§ WHAT IS NEEDED: The line containing "- Issues: GitHub Issues" marks the start; repeat it and every following line exactly through the end of the entries.

[Change listing data]
== Segment start ==
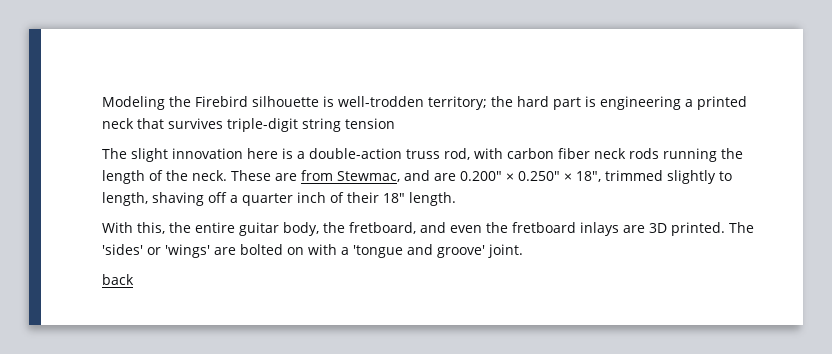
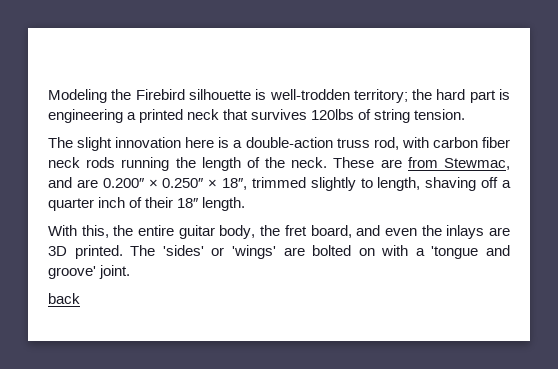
- Modeling the Firebird silhouette is well-trodden territory; the hard part is engineering a printed neck that survives triple-digit string tension
+ Modeling the Firebird silhouette is well-trodden territory; the hard part is engineering a printed neck that survives 120lbs of string tension.
- With this, the entire guitar body, the fretboard, and even the fretboard inlays are 3D printed.
+ With this, the entire guitar body, the fret board, and even the inlays are 3D printed.

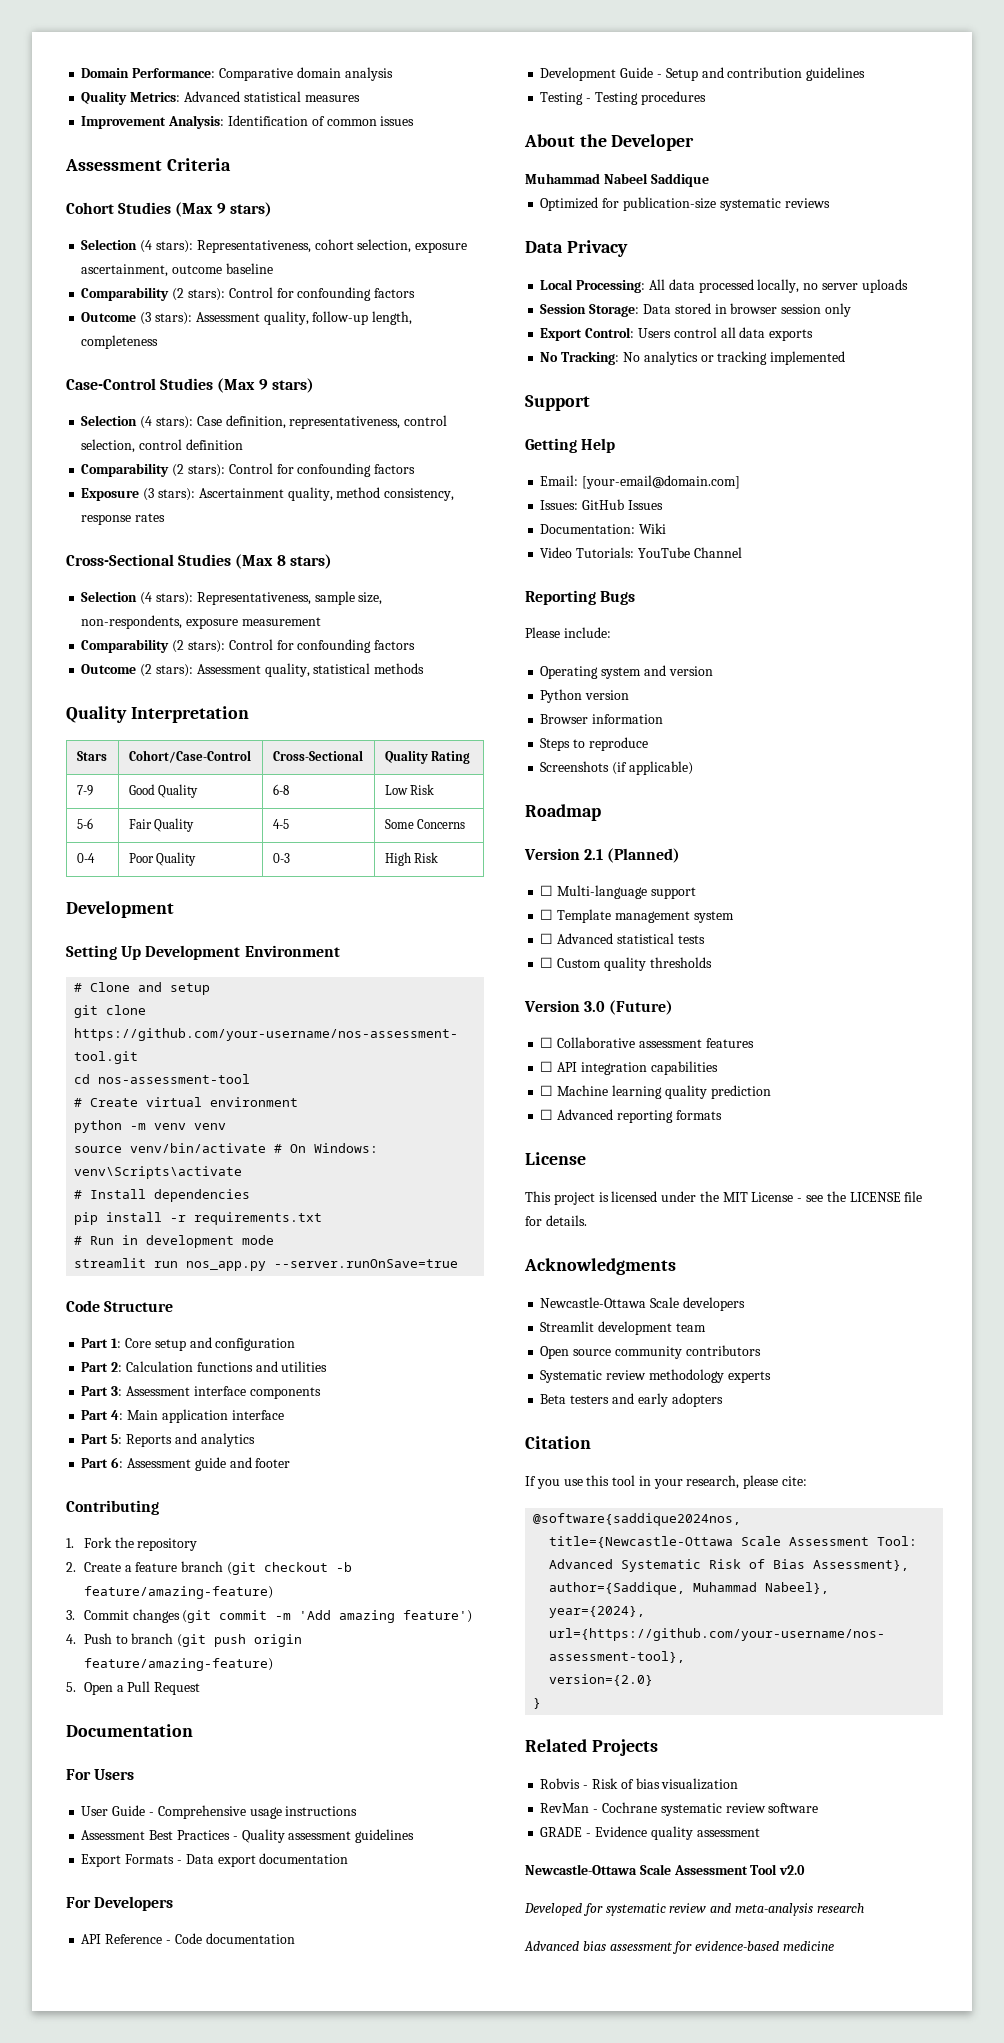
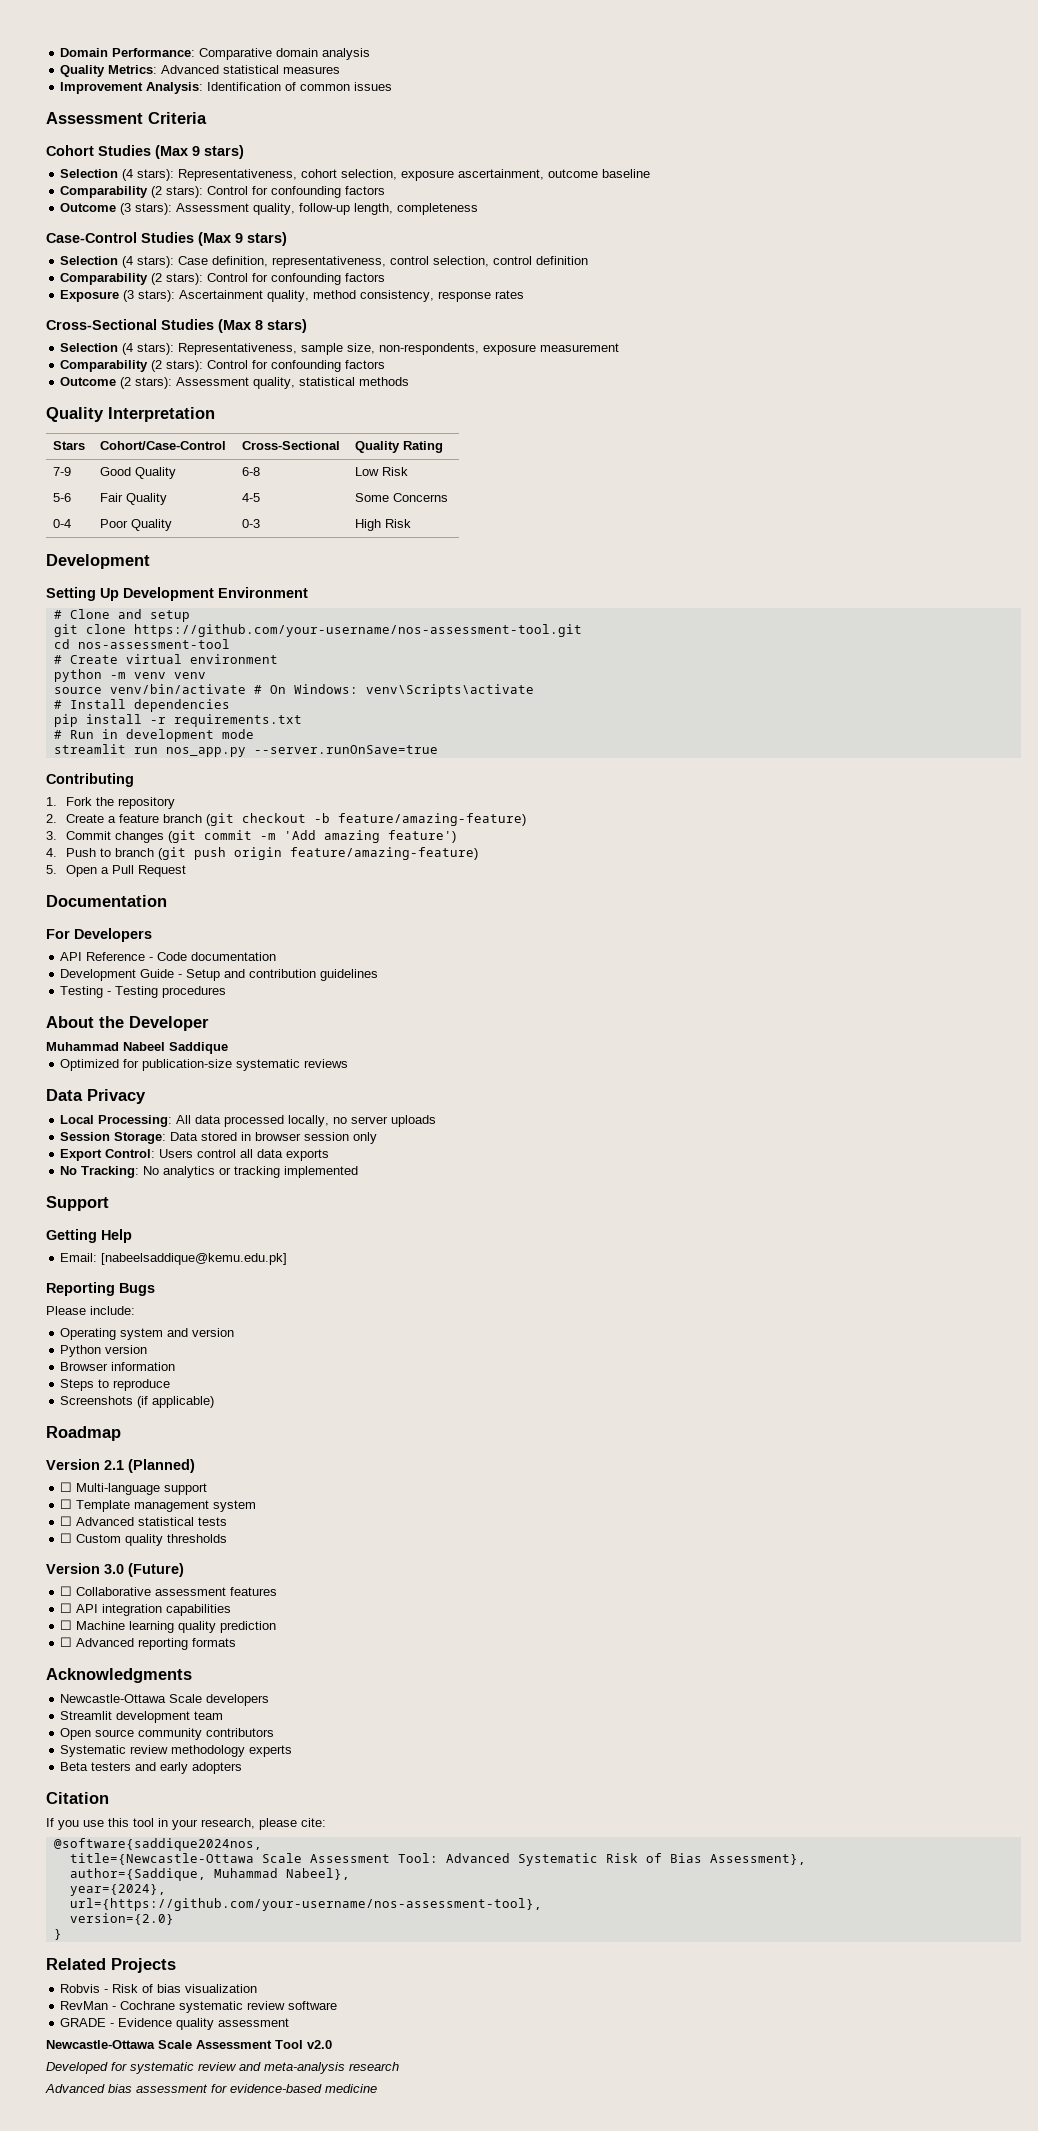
- Code Structure
- Part 1: Core setup and configuration
- Part 2: Calculation functions and utilities
- Part 3: Assessment interface components
- Part 4: Main application interface
- Part 5: Reports and analytics
- Part 6: Assessment guide and footer
- For Users
- User Guide - Comprehensive usage instructions
- Assessment Best Practices - Quality assessment guidelines
- Export Formats - Data export documentation
- Email: [your-email@domain.com]
- Issues: GitHub Issues
- Documentation: Wiki
- Video Tutorials: YouTube Channel
+ Email: [nabeelsaddique@kemu.edu.pk]
  ☐ Advanced reporting formats
- License
- This project is licensed under the MIT License - see the LICENSE file for details.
== Segment end ==
§ RESPONSE AREA:
- Issues: GitHub Issues
- Documentation: Wiki
- Video Tutorials: YouTube Channel
+ Email: [nabeelsaddique@kemu.edu.pk]
  ☐ Advanced reporting formats
- License
- This project is licensed under the MIT License - see the LICENSE file for details.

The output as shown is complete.